We present a multimode hyperspectral imaging (HIS) system operating in fluorescence and reflectance modes for food quality and safety applications. The system uses spectral band sequential imaging on the detection side. To ensure constant, high S/N levels, the image acquisition time is optimized for each spectral band. The illumination module uses two independent light sources for fluorescence and reflectance measurements, based on three computer-controlled LED illumination rings. UVA (371 nm, FWHM 16nm, power = 91.7mW/cm²) and blue/violet (418 nm, FWHM = 21nm, power = 38.9mW/cm²) LEDs provide fluorescence excitation. White LEDs (power = 35.8mW/cm²) are used for reflectance. The spectral imaging system incorporated within the detection pathway is able to transition between wavelengths within microseconds over the full bandwidth of the device (450 nm - 800 nm). The system is configured as a tabletop platform with both the illumination and detection located above the food sample. Illumination uniformity is ~90%, spatial resolution is 89μm, and spectral resolution is 8nm.

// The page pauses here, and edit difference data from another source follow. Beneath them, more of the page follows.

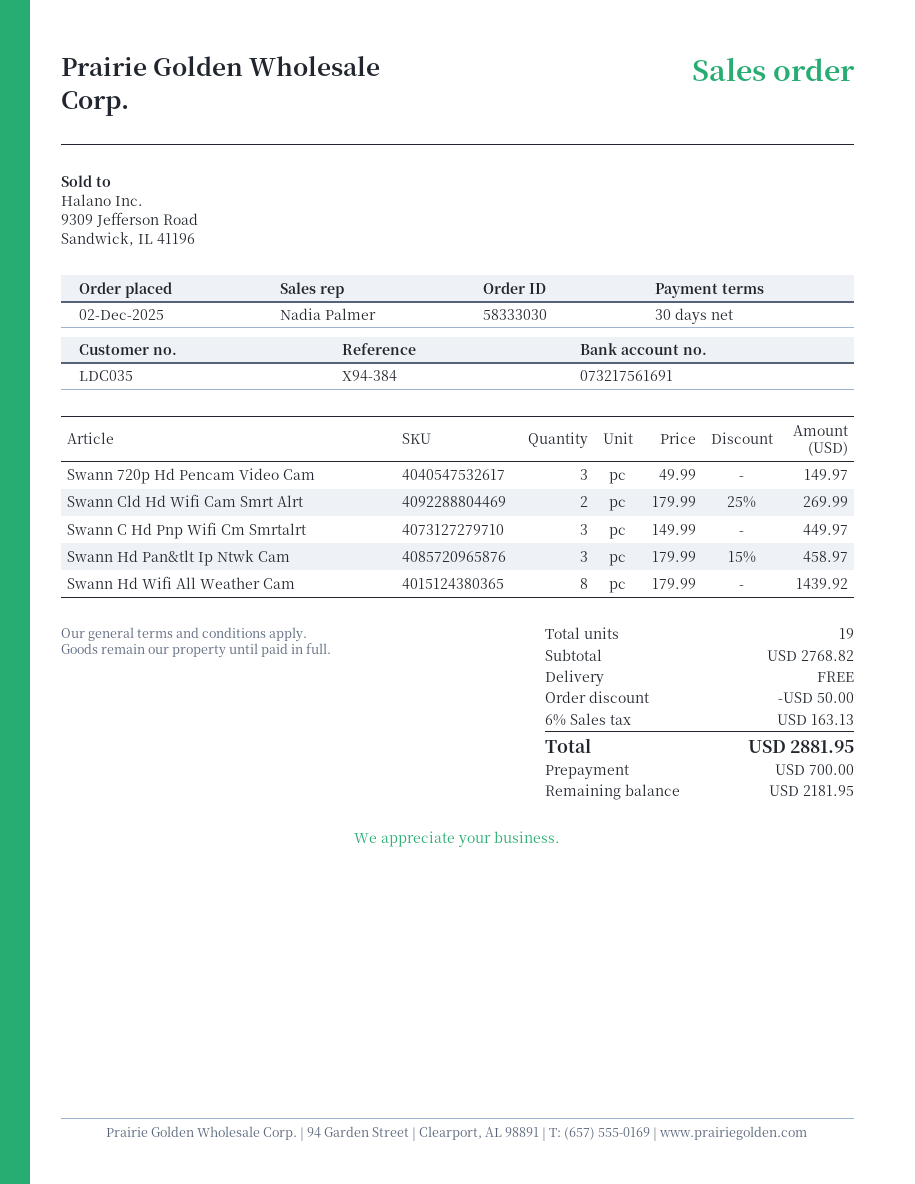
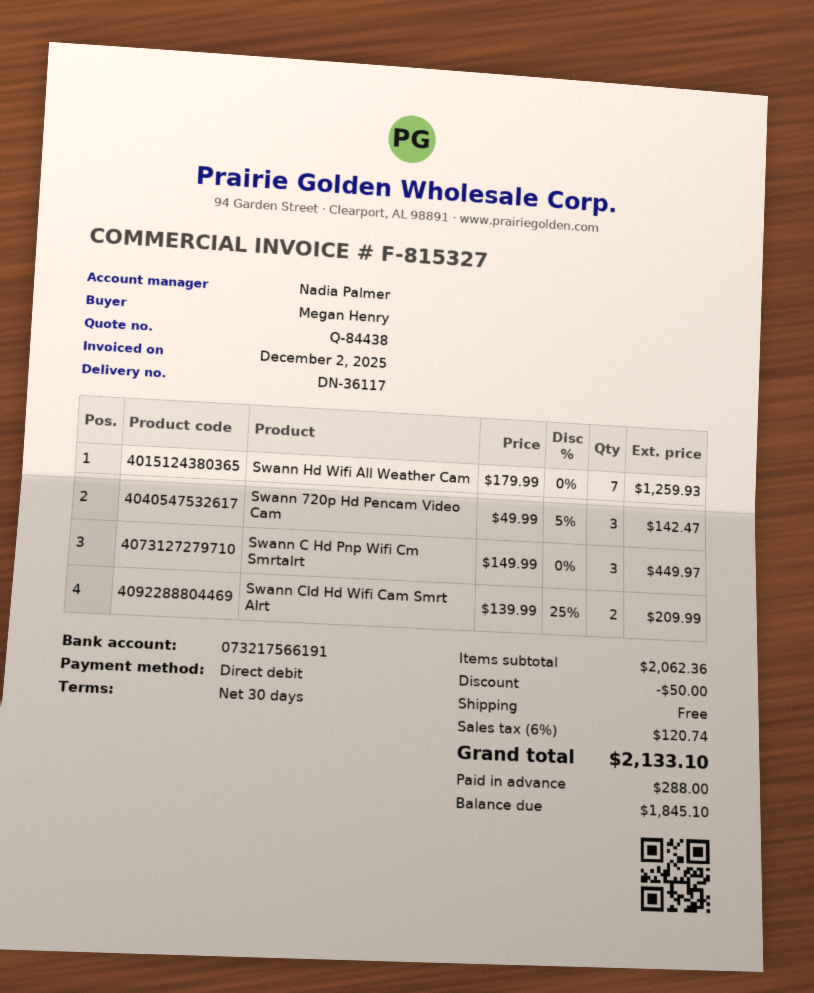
bank account: 073217561691 -> 073217566191
Swann 720p Hd Pencam Video Cam: 3 x 49.99 = 149.97 -> 3 x 49.99 - 5% = 142.47
Swann Cld Hd Wifi Cam Smrt Alrt: 2 x 179.99 - 25% = 269.99 -> 2 x 139.99 - 25% = 209.99
Swann Hd Pan&tlt Ip Ntwk Cam: 3 x 179.99 - 15% = 458.97 -> none
Swann Hd Wifi All Weather Cam: 8 x 179.99 = 1439.92 -> 7 x 179.99 = 1259.93
subtotal: 2768.82 -> 2062.36
tax: 6% = 163.13 -> 6% = 120.74
total: 2881.95 -> 2133.10
deposit: 700.00 -> 288.00
balance: 2181.95 -> 1845.10

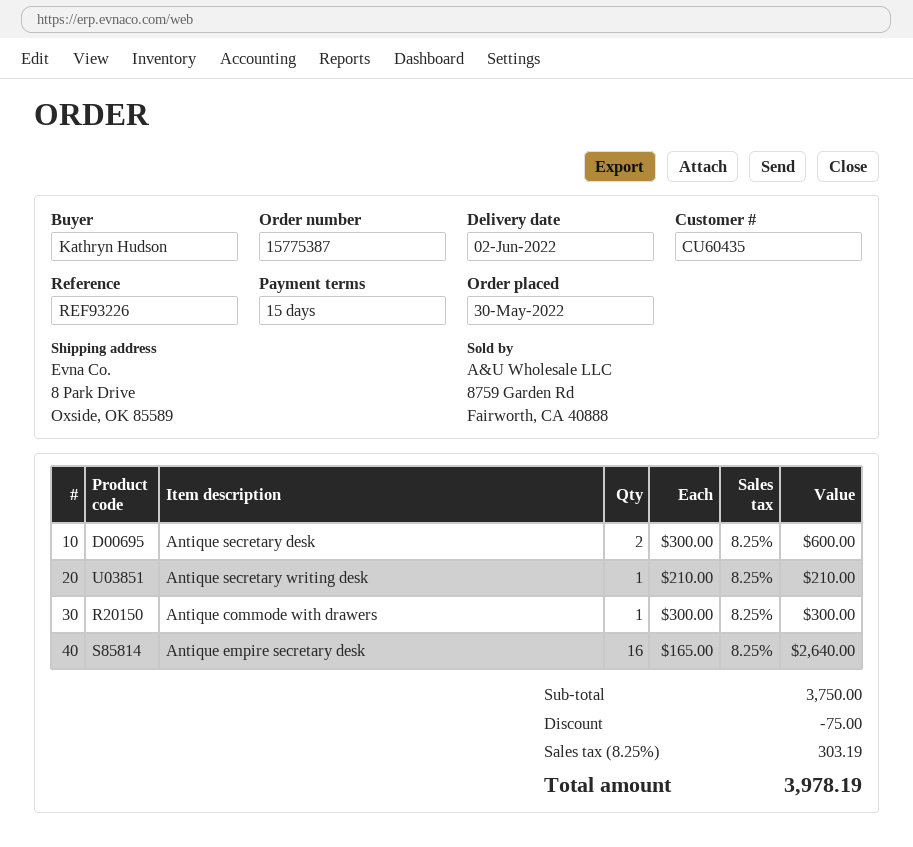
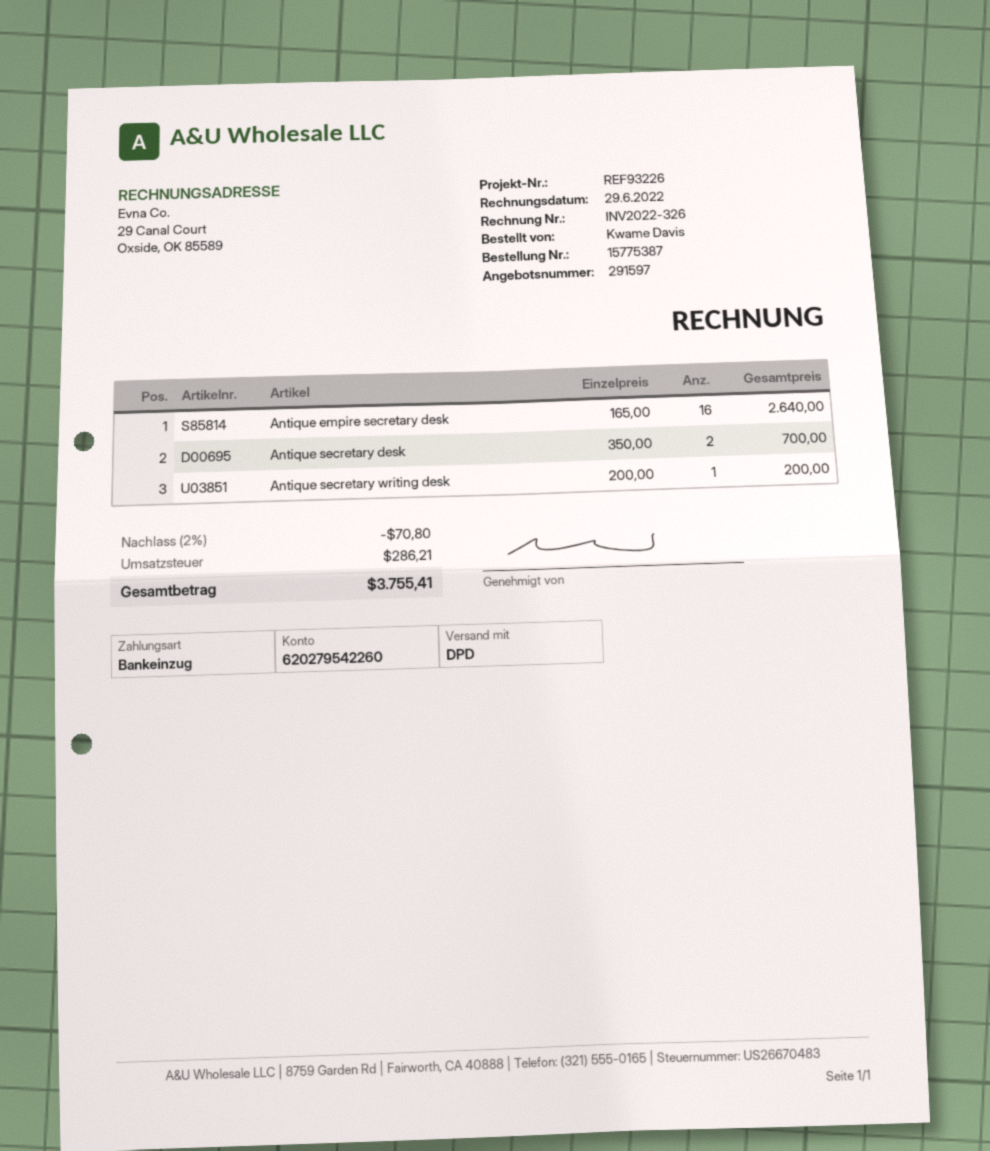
ordered by: Kathryn Hudson -> Kwame Davis
Antique secretary desk: 2 x 300.00 = 600.00 -> 2 x 350.00 = 700.00
Antique secretary writing desk: 1 x 210.00 = 210.00 -> 1 x 200.00 = 200.00
Antique commode with drawers: 1 x 300.00 = 300.00 -> none
discount: 75.00 -> 70.80
tax: 303.19 -> 286.21
total: 3978.19 -> 3755.41

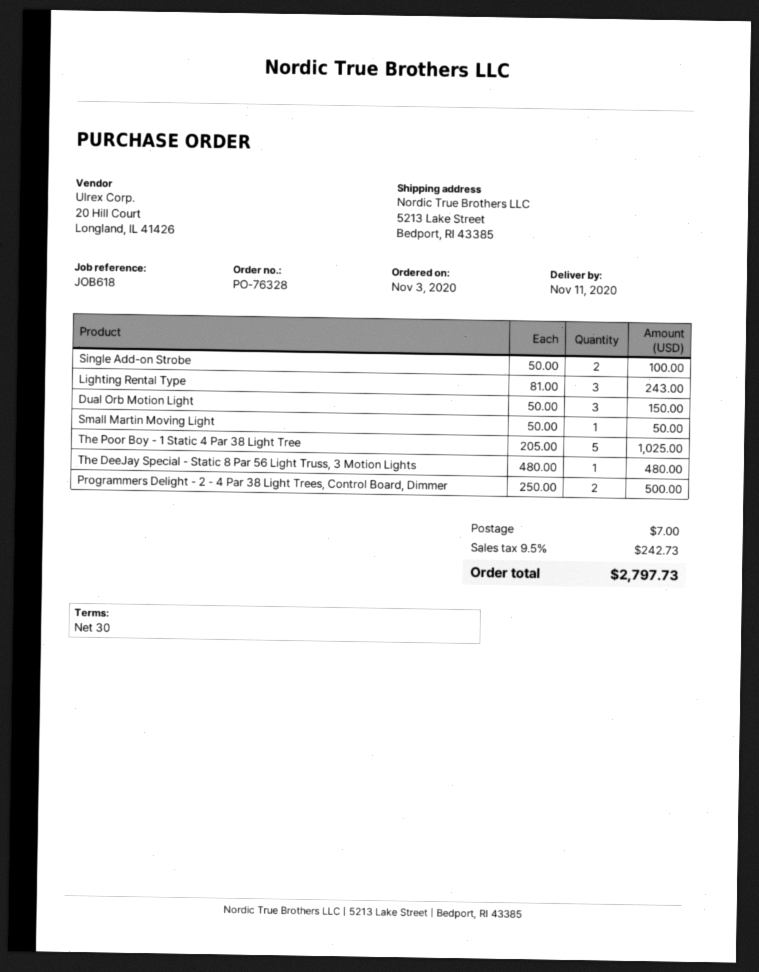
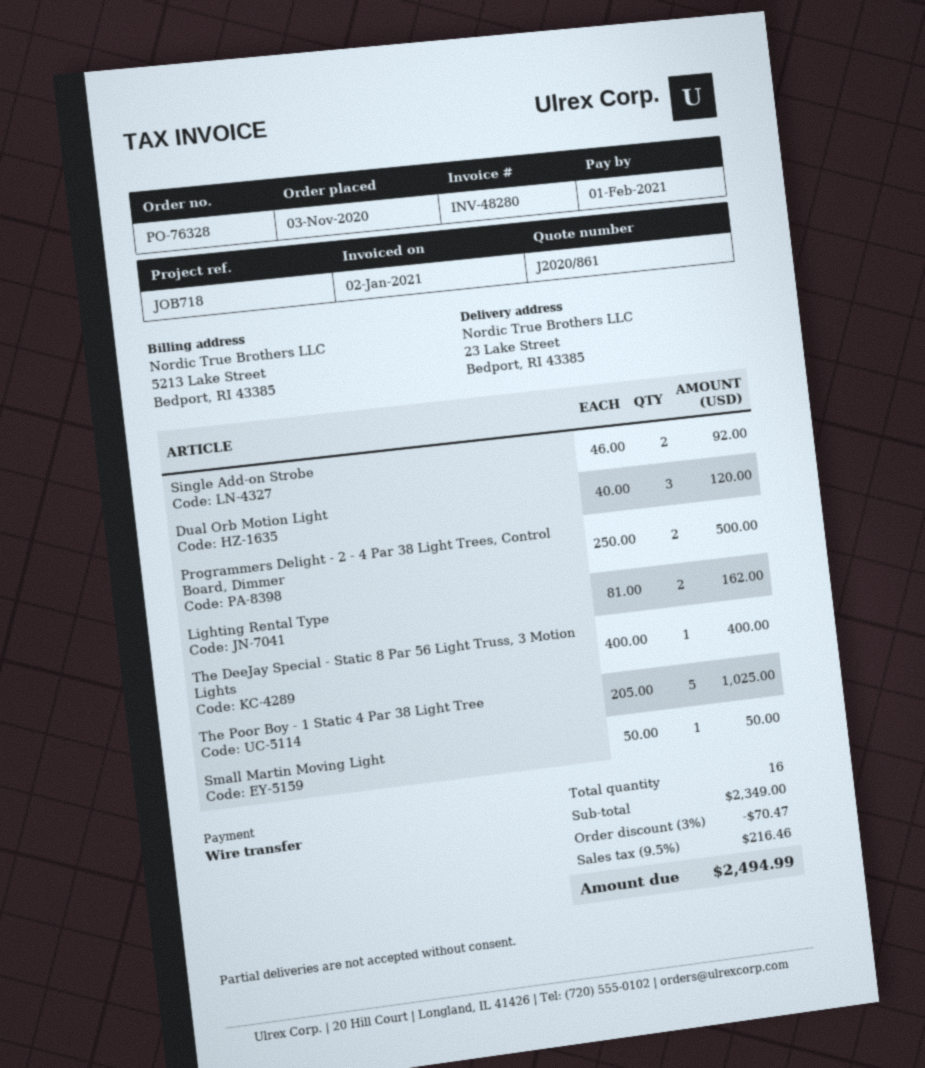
reference: JOB618 -> JOB718
ship to: 5213 Lake Street, Bedport, RI 43385 -> 23 Lake Street, Bedport, RI 43385
Single Add-on Strobe: 2 x 50.00 = 100.00 -> 2 x 46.00 = 92.00
Lighting Rental Type: 3 x 81.00 = 243.00 -> 2 x 81.00 = 162.00
Dual Orb Motion Light: 3 x 50.00 = 150.00 -> 3 x 40.00 = 120.00
The DeeJay Special - Static 8 Par 56 Light Truss, 3 Motion Lights: 1 x 480.00 = 480.00 -> 1 x 400.00 = 400.00
discount: none -> 3% = 70.47
shipping: 7.00 -> none
tax: 9.5% = 242.73 -> 9.5% = 216.46
total: 2797.73 -> 2494.99

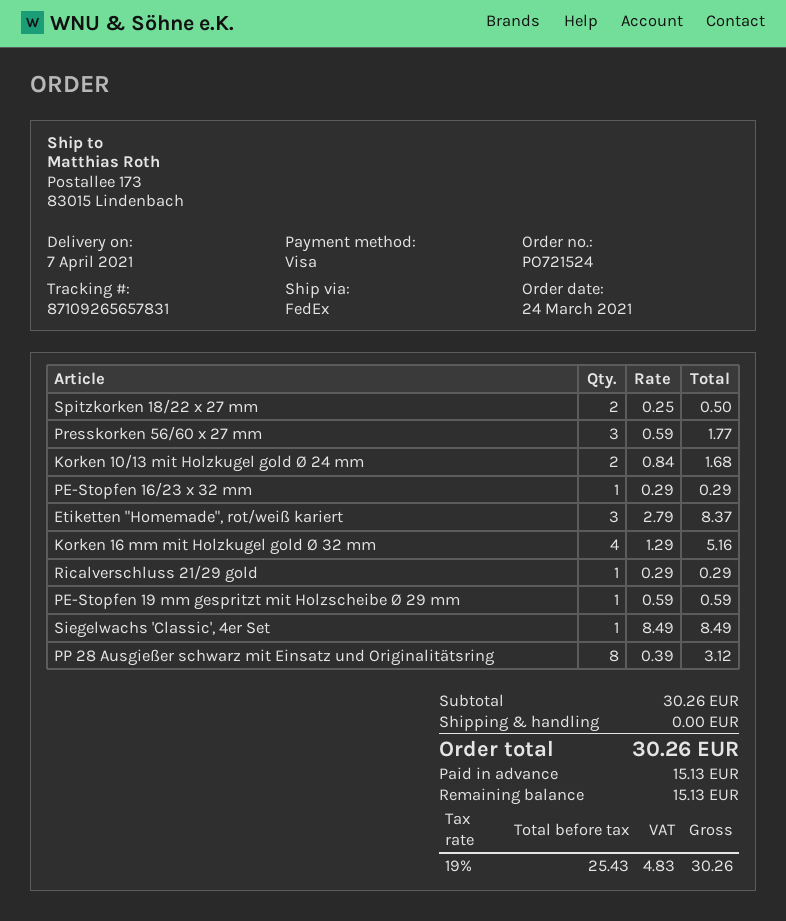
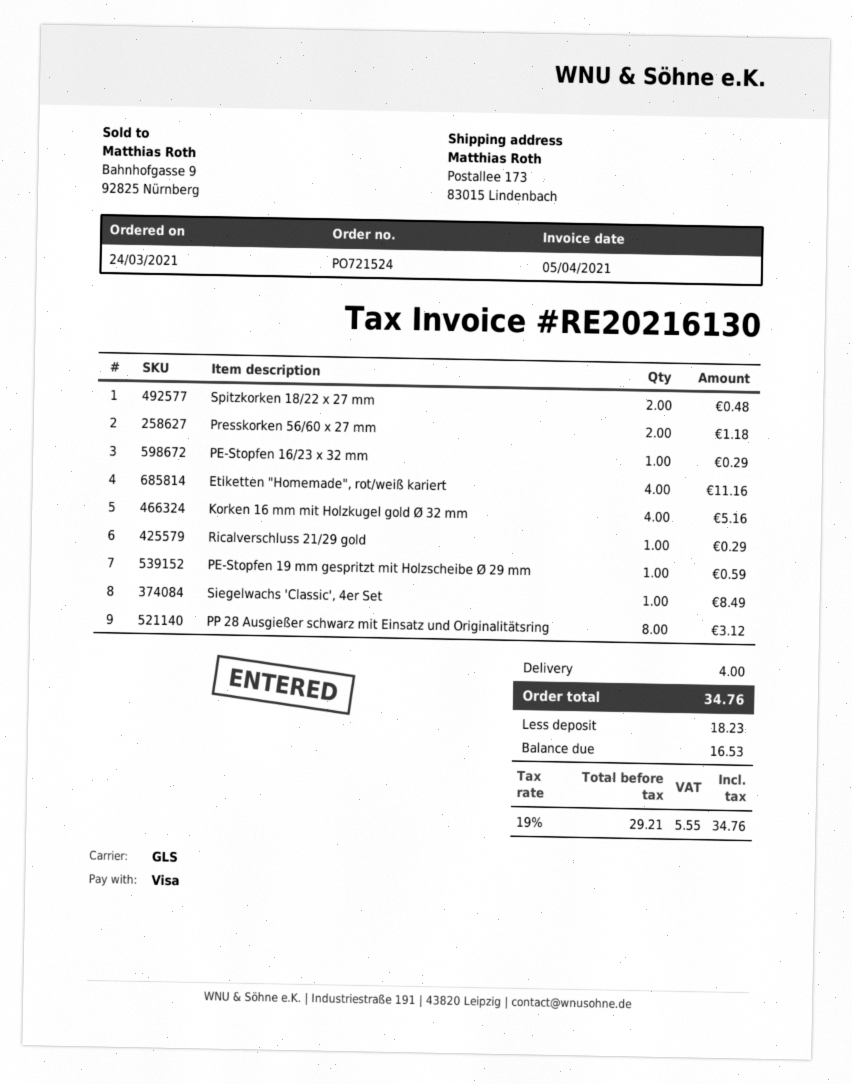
shipping method: FedEx -> GLS
Spitzkorken 18/22 x 27 mm: 2 for 0.50 -> 2 for 0.48
Presskorken 56/60 x 27 mm: 3 for 1.77 -> 2 for 1.18
Korken 10/13 mit Holzkugel gold Ø 24 mm: 2 for 1.68 -> none
Etiketten "Homemade", rot/weiß kariert: 3 for 8.37 -> 4 for 11.16
shipping: 0.00 -> 4.00
net: 25.43 -> 29.21
tax: 19% = 4.83 -> 19% = 5.55
total: 30.26 -> 34.76
deposit: 15.13 -> 18.23
balance: 15.13 -> 16.53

The system was tested for food safety applications by imaging of pet food spiked with Salmonella enterica, where the ability to identify the bacteria in these samples was compared to existing detection methodologies. As an example of food authentication applications, images captured at 75 wavelengths over the range 450 nm to 810 nm with a 5 nm interval were collected from wild salmon and farmed salmon purchased locally. Wild salmon and farmed salmon were found to have distinctly different reflectance features from 515 nm to 650 nm.